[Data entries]
Start of Block
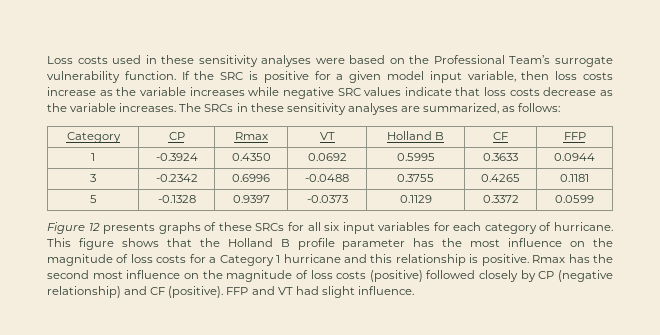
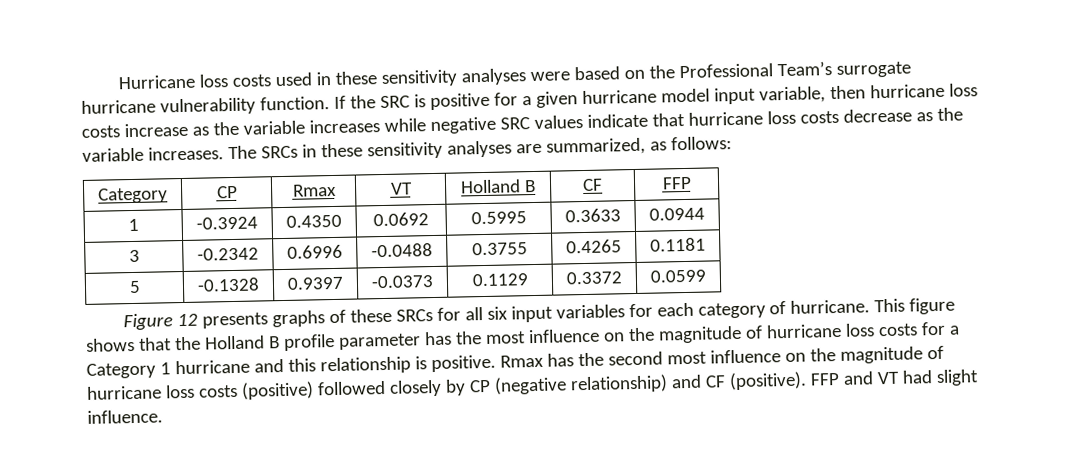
- Loss costs used in these sensitivity analyses were based on the Professional Team’s surrogate vulnerability function.
+ Hurricane loss costs used in these sensitivity analyses were based on the Professional Team’s surrogate hurricane vulnerability function.
- If the SRC is positive for a given model input variable, then loss costs increase as the variable increases while negative SRC values indicate that loss costs decrease as the variable increases.
+ If the SRC is positive for a given hurricane model input variable, then hurricane loss costs increase as the variable increases while negative SRC values indicate that hurricane loss costs decrease as the variable increases.
- This figure shows that the Holland B profile parameter has the most influence on the magnitude of loss costs for a Category 1 hurricane and this relationship is positive.
+ This figure shows that the Holland B profile parameter has the most influence on the magnitude of hurricane loss costs for a Category 1 hurricane and this relationship is positive.
- Rmax has the second most influence on the magnitude of loss costs (positive) followed closely by CP (negative relationship) and CF (positive).
+ Rmax has the second most influence on the magnitude of hurricane loss costs (positive) followed closely by CP (negative relationship) and CF (positive).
End of Block
> [Goal of the exercise]: Scan the entries above for the string "based" and copy each line containing it.

> [Task result]:
- Loss costs used in these sensitivity analyses were based on the Professional Team’s surrogate vulnerability function.
+ Hurricane loss costs used in these sensitivity analyses were based on the Professional Team’s surrogate hurricane vulnerability function.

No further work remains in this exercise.